Start of Task material

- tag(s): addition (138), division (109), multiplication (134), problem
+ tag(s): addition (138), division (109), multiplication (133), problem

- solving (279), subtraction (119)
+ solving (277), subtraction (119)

End of Task material
Start of Task material

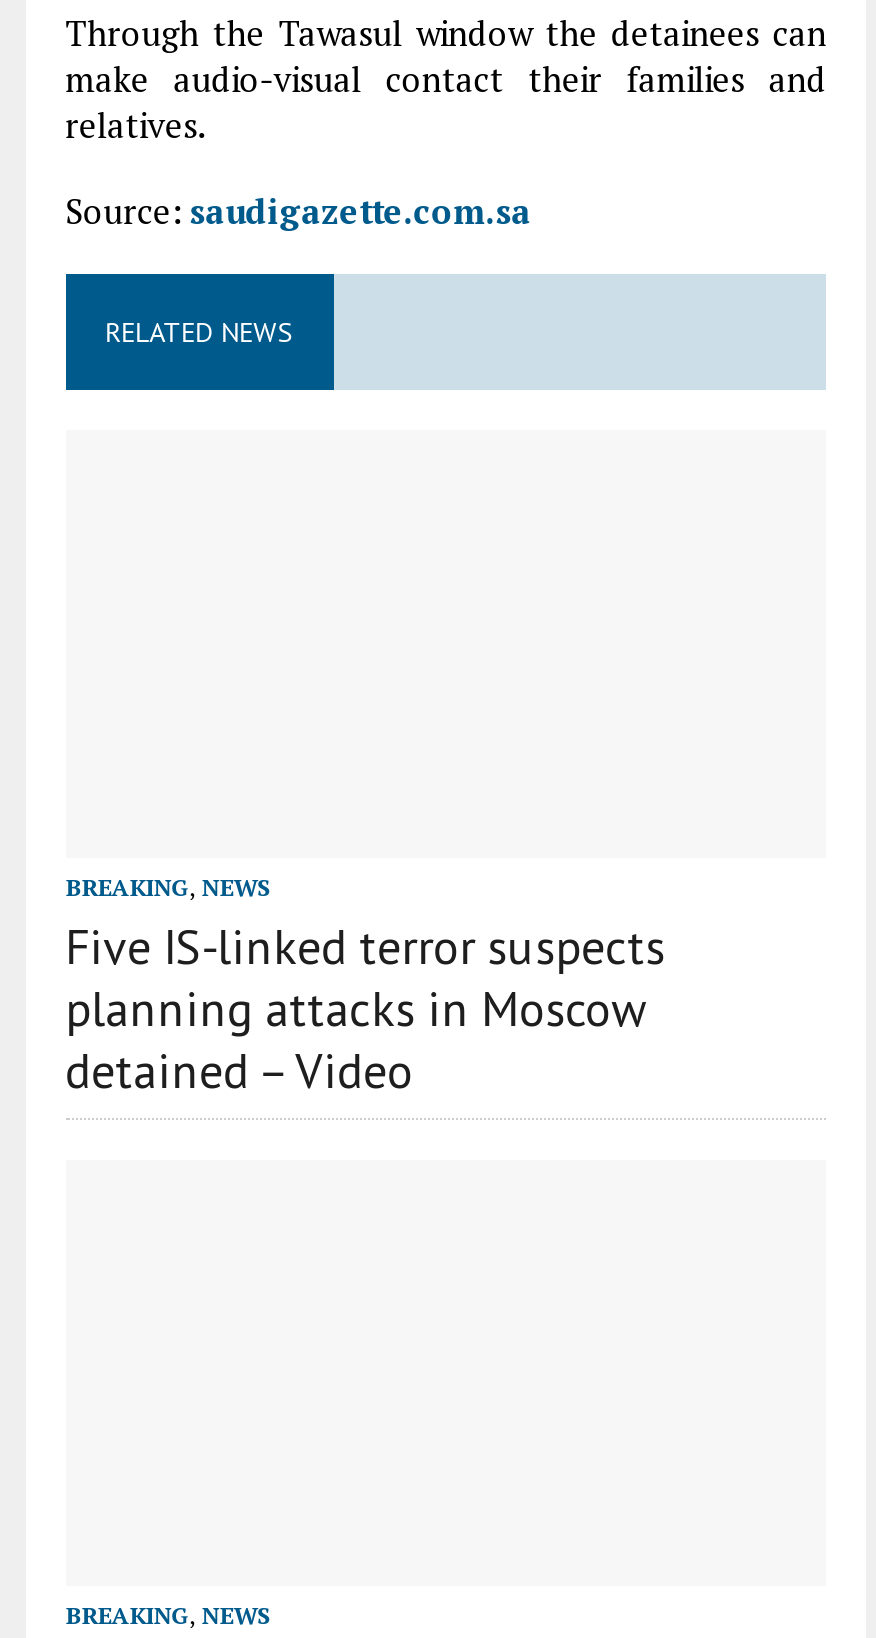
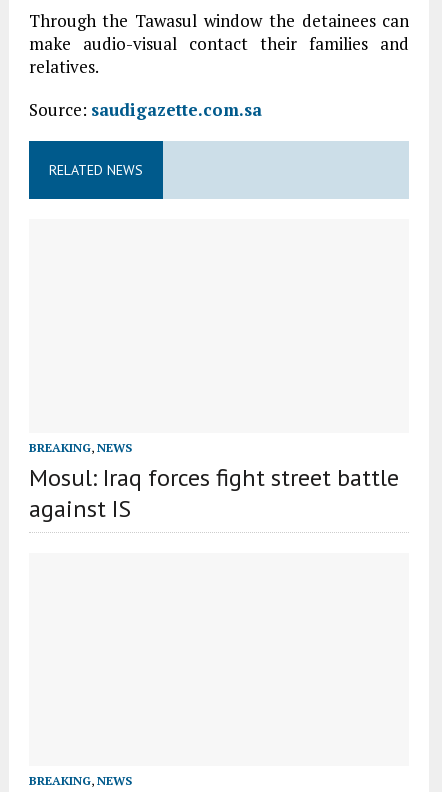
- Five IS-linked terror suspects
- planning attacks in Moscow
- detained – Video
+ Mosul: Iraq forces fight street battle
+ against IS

End of Task material

### Problem description
Within the material above, copy exactly the lines from the line that holds "- tag(s): addition" up to and including the line that holds "(277), subtraction (119)".

### Solved exercise
- tag(s): addition (138), division (109), multiplication (134), problem
+ tag(s): addition (138), division (109), multiplication (133), problem

- solving (279), subtraction (119)
+ solving (277), subtraction (119)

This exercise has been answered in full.